"Lord, teach us to pray" (Luke 11:2).
Learning to pray as Jesus did is the heart of Christian formation. When we pray as he did, we articulate our baptismal unity with him, and the Christ within us, our true self before God, emerges within our unfolding human maturity to reveal our divine destiny.
How did Jesus pray? Like every Jew, he said the Sh'ma each day, the most important text and mantra from the Torah: "Hear, O Israel, the Lord your God is one, there is no other. You shall love the Lord your God with all your heart, all your mind, all your soul and all your strength. You shall love your neighbor as yourself."

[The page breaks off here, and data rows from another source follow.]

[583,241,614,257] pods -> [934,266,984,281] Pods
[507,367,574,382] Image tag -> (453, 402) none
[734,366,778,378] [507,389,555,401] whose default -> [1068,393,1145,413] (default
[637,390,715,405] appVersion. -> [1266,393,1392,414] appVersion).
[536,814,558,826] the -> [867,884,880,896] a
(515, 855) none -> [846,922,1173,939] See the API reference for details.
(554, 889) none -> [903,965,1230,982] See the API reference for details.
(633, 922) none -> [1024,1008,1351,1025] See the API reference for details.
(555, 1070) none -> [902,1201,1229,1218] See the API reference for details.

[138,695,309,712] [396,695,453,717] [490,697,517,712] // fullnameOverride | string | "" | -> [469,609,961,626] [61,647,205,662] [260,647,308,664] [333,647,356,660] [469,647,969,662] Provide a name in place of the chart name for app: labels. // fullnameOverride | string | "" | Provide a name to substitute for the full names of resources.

Note that this prayer is not asking God something, but God commanding us to listen, to obey the very ground of our existence. Our bodies reveal this when we stand vertically within the creative will of God, totally dependent and totally responsive to the One who has loved us into being, heart, mind, soul and strength, enabling us to stretch our selves horizontally to our neighbors to share the same love we have received.

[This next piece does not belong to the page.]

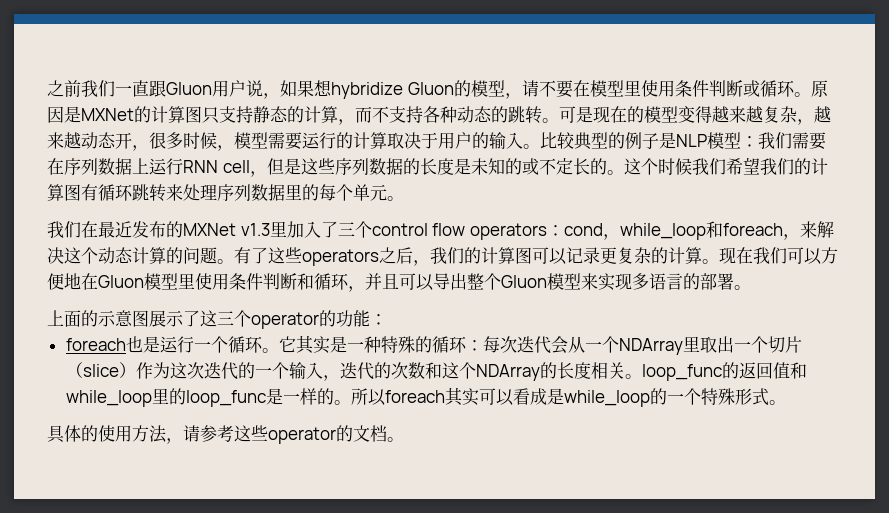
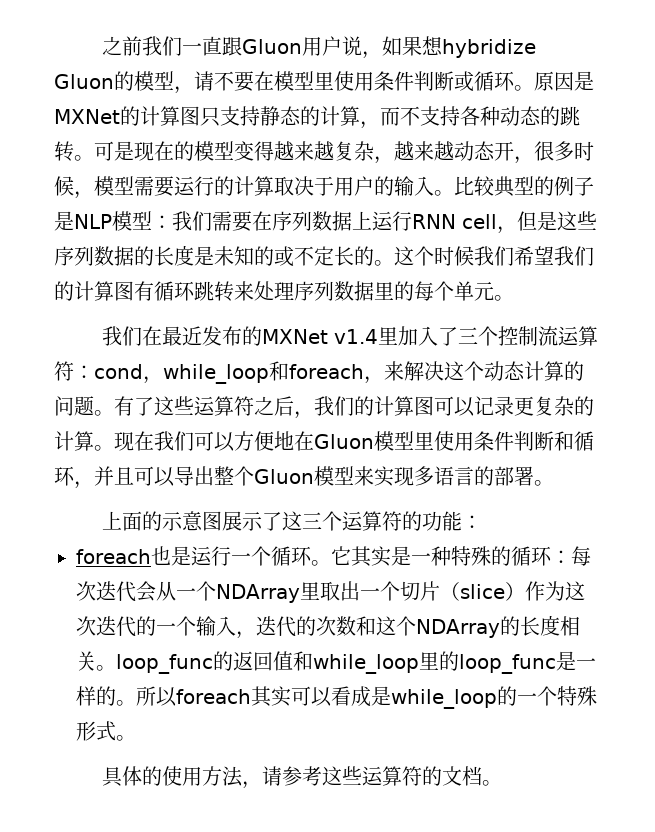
[240,223,270,236] v1.3 -> [334,329,379,344] v1.4
[371,223,547,240] control flow operators -> [498,326,599,346] [54,361,74,381] 控制流运算符
[302,249,379,266] operators -> [194,396,254,416] 运算符
[251,312,319,329] operator -> [342,511,403,531] 运算符
[268,427,336,444] operator -> [362,766,423,786] 运算符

These two directions, vertical and horizontal, make our bodies a crossroads between our divine source and our human responsibility. To stand in God's love and to stretch our arms to one another is the perfect expression of the Christian life, the imitation of the crucified and risen Jesus, who completed our human and divine identity, restoring us to the full image and likeness of God.

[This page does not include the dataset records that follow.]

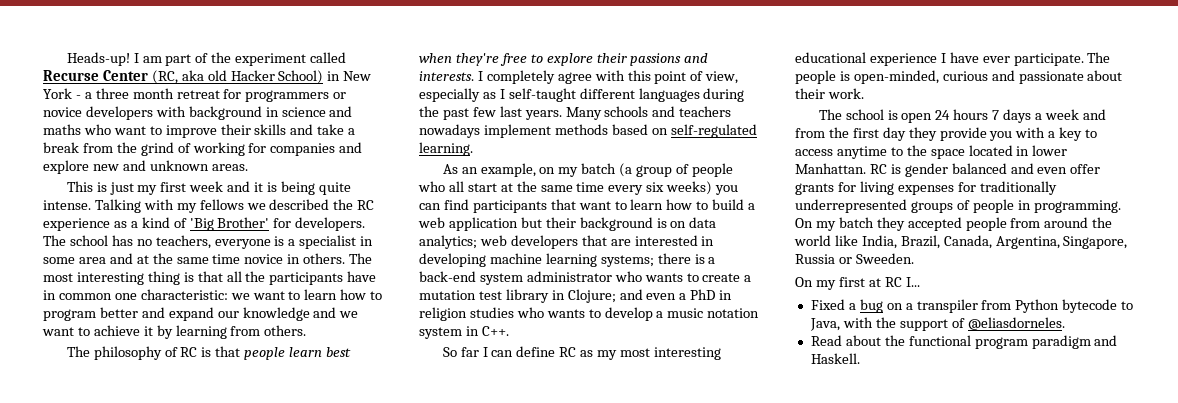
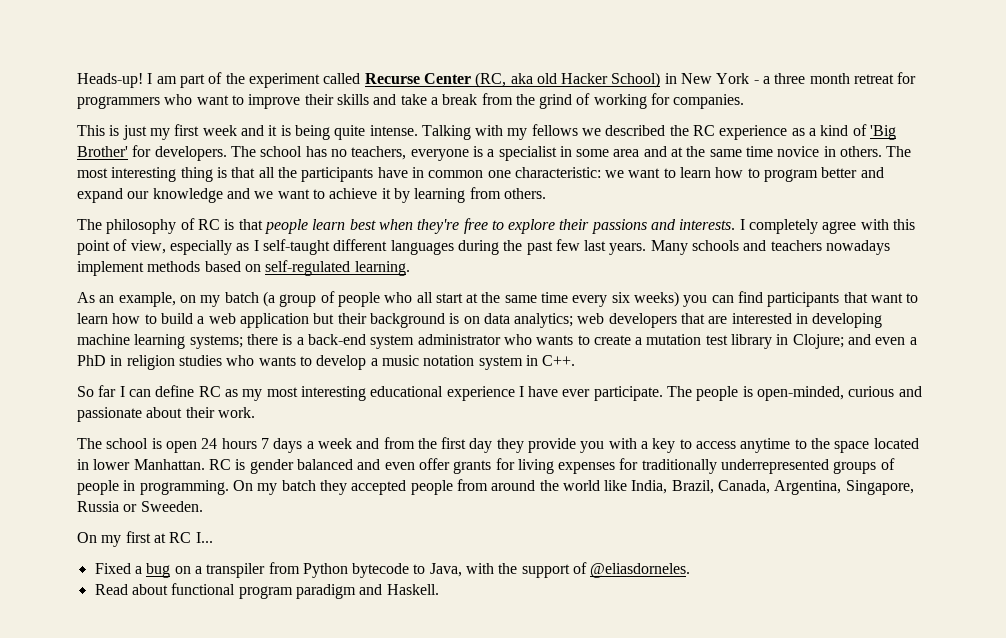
[333,92,347,99] [43,106,353,120] [43,124,81,135] or novice developers with background in science and maths -> (160, 102) none
[270,142,363,156] [43,160,248,174] companies and explore new and unknown areas. -> [673,94,745,109] companies.
[884,335,905,346] the -> (168, 589) none

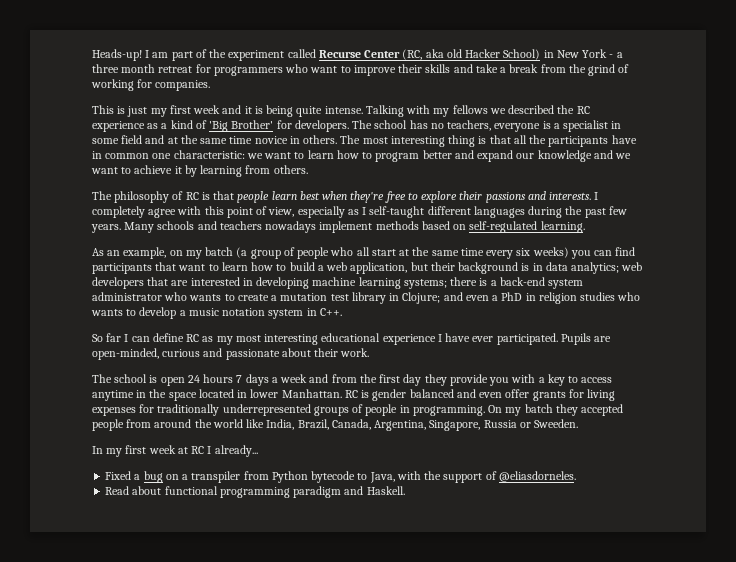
[613,149,640,157] area -> [121,135,143,144] field
[584,240,607,251] last -> (627, 210) none
[239,313,309,328] application -> [350,262,408,274] application,
[463,316,480,324] on -> [532,263,543,271] in
[593,386,753,401] participate. The people is -> [496,333,612,345] participated. Pupils are
[794,439,807,449] to -> [136,390,147,398] in
[77,531,151,547] On my first -> [92,445,176,457] In my first week
[195,532,213,543] I... -> [207,445,258,457] I already...
[238,586,293,599] program -> [219,487,290,498] programming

When his disciples observed Jesus at prayer, standing with his arms extended, they asked him to teach them how to pray. He taught them the "Our Father," his personal communication with his Abba. He gave them more than words. He invited them into his own intimate relationship with God. "Come, stand with me before our God. Feel the flow of love going back and forth. You, too, are God's beloved, and because of this you exist to love.
The Our Father simply repeats the Sh'ma. The first part is about God, supreme Source, divine name and will, heaven to earth. By aligning yourself to God, everything you need to love your neighbor as yourself -- bread and mercy and freedom from evil -- will be provided.
Before Jesus arrived at Golgotha to mount the cross of his death, he was already the crossroads between death and life, the portal between time and eternity, transforming sin and death to grace and resurrection. This is the pattern of our baptism: If we die with Christ, we will rise with him. This is what Christian formation does, and it happens because we pray as Jesus prayed.